Start of DATA SECTION
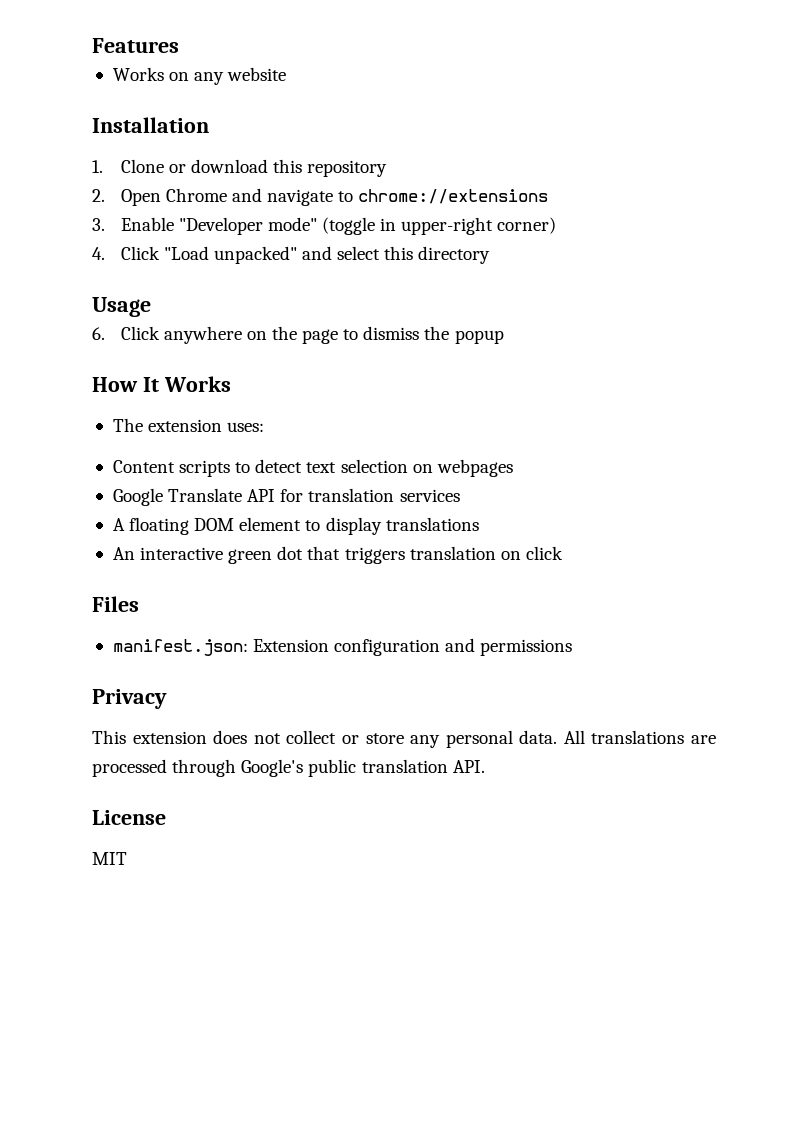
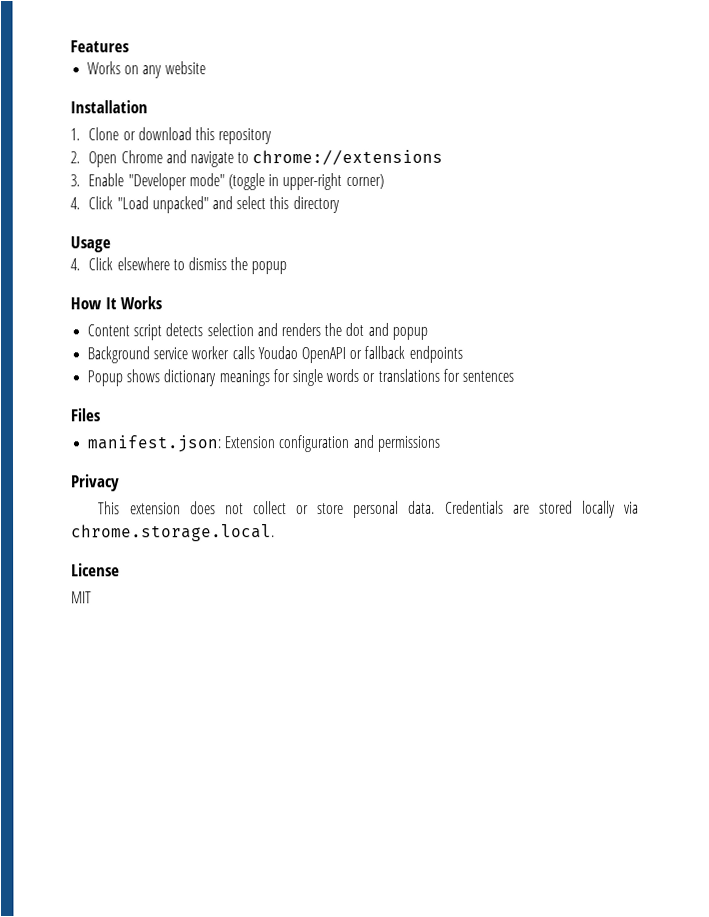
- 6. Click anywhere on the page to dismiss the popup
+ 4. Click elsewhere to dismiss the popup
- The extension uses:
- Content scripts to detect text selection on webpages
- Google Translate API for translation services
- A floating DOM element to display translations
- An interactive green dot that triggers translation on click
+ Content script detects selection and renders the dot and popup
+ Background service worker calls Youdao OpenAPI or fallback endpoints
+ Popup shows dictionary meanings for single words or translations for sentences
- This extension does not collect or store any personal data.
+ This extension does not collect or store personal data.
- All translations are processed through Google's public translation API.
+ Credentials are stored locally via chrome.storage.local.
End of DATA SECTION
Start of DATA SECTION
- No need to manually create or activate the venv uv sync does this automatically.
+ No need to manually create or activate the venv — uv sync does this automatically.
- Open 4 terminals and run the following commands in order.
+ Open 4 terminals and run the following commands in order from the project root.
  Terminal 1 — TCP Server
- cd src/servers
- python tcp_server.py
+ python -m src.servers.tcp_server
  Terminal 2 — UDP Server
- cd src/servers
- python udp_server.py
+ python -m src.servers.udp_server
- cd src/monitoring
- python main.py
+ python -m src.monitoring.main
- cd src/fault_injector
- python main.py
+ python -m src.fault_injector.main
End of DATA SECTION
(PROBLEM DETAILS)
Only the lines above starting with the one with "- 6. Click anywhere" and going through the one with "locally via chrome.storage.local." are to be copied, word for word and with both ends kept.

(EXPECTED ANSWER)
- 6. Click anywhere on the page to dismiss the popup
+ 4. Click elsewhere to dismiss the popup
- The extension uses:
- Content scripts to detect text selection on webpages
- Google Translate API for translation services
- A floating DOM element to display translations
- An interactive green dot that triggers translation on click
+ Content script detects selection and renders the dot and popup
+ Background service worker calls Youdao OpenAPI or fallback endpoints
+ Popup shows dictionary meanings for single words or translations for sentences
- This extension does not collect or store any personal data.
+ This extension does not collect or store personal data.
- All translations are processed through Google's public translation API.
+ Credentials are stored locally via chrome.storage.local.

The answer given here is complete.